Most of the ashlar stone has been lost to local building projects and thieves. The castle has been closed to the public since the 1930s. The project was part funded by the HLF and consisted of conservation treatment to the stonework and the insertion of a new lightweight walkway to open the castle up to the public once more. The stone conservation work was carried out in lime mortars, with small-scale reinforcement and supporting interventions to conserve the castle as found. Soft cappings were installed on the wall tops as an alternative to the existing cement cappings. The walkway was critical to the project to allow public access to the castle and to encourage local ownership of the site. It was designed to be a lightweight element sitting elegantly within the ruined castle at the level of the former floor. It touches the castle fabric in as few places as possible, using some fallen ashlar stone as padstones. It extends through a doorway on the seaward side, allowing a view of Portland Harbour that the castle was built to protect.
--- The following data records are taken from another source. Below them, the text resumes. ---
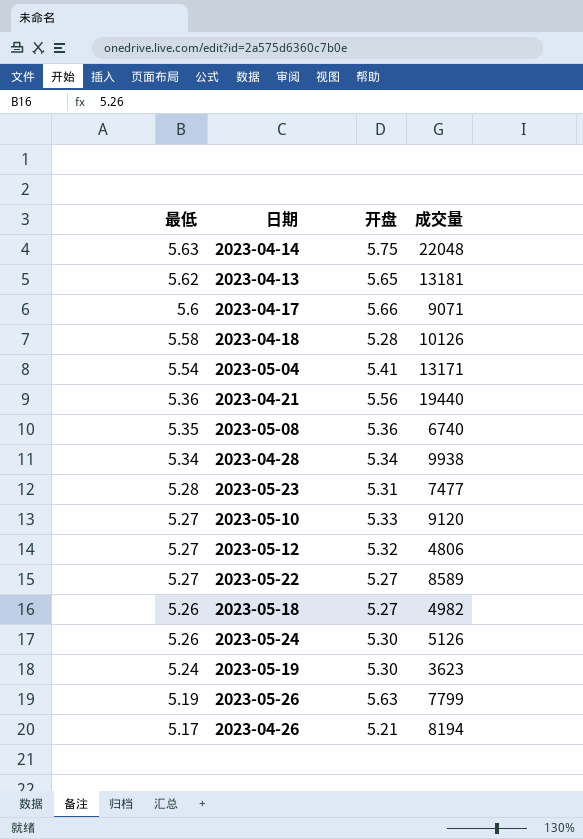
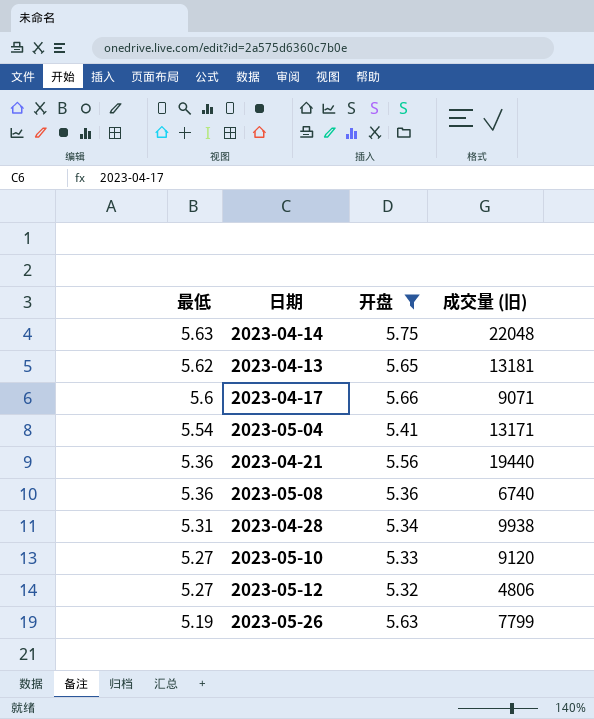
filter: none -> 开盘 >= 5.32
column name: 成交量 -> 成交量 (旧)
2023-05-08 | 最低: 5.35 -> 5.36
2023-04-28 | 最低: 5.34 -> 5.31

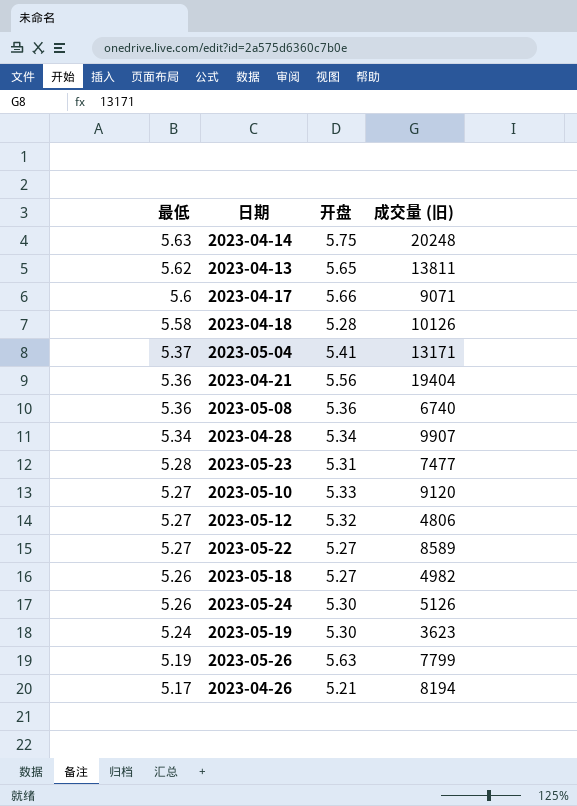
filter: 开盘 >= 5.32 -> none
2023-04-14 | 成交量 (旧): 22048 -> 20248
2023-04-13 | 成交量 (旧): 13181 -> 13811
2023-05-04 | 最低: 5.54 -> 5.37
2023-04-21 | 成交量 (旧): 19440 -> 19404
2023-04-28 | 最低: 5.31 -> 5.34
2023-04-28 | 成交量 (旧): 9938 -> 9907

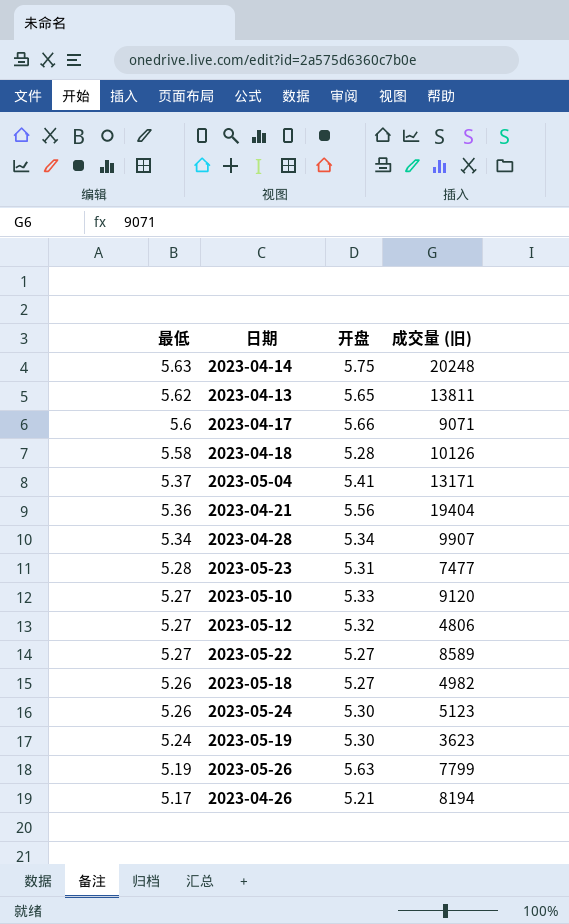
row 2023-05-08: 5.36 | 5.36 | 6740 -> none
2023-05-24 | 成交量 (旧): 5126 -> 5123

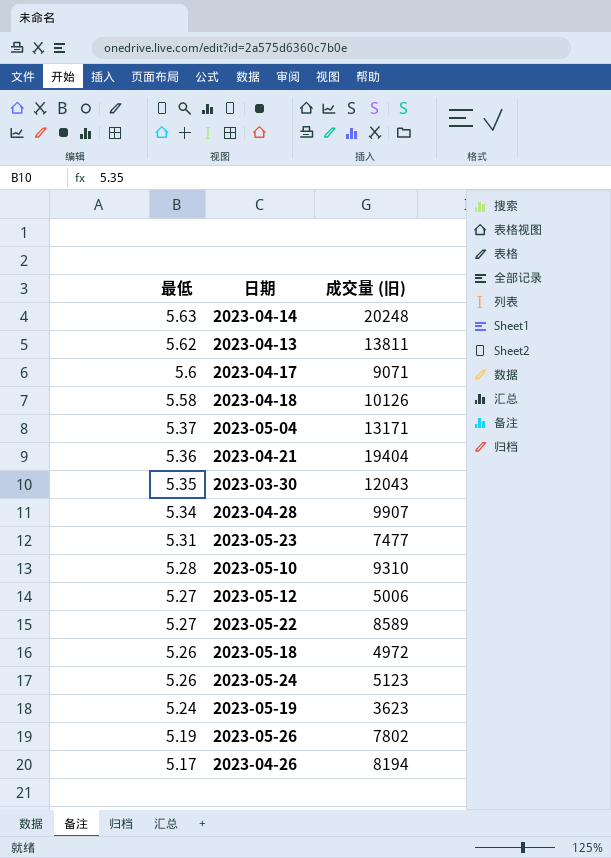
column 开盘 | position: 3 -> none
row 2023-03-30: none -> 5.35 | 12043
2023-05-23 | 最低: 5.28 -> 5.31
2023-05-10 | 最低: 5.27 -> 5.28
2023-05-10 | 成交量 (旧): 9120 -> 9310
2023-05-12 | 成交量 (旧): 4806 -> 5006
2023-05-18 | 成交量 (旧): 4982 -> 4972
2023-05-26 | 成交量 (旧): 7799 -> 7802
The continuous timber handrail provides a comfortable place to lean and is supported by two continuous rows of balusters.
Galvanized steel was chosen as a robust and economic material for the structure of the walkway and forming barriers to accessing the interior of the castle walls, it is accompanied by sawn oak boards and an oiled oak handrail. The simple palette complements the rough castle walls in a functional but pleasingly tactile way.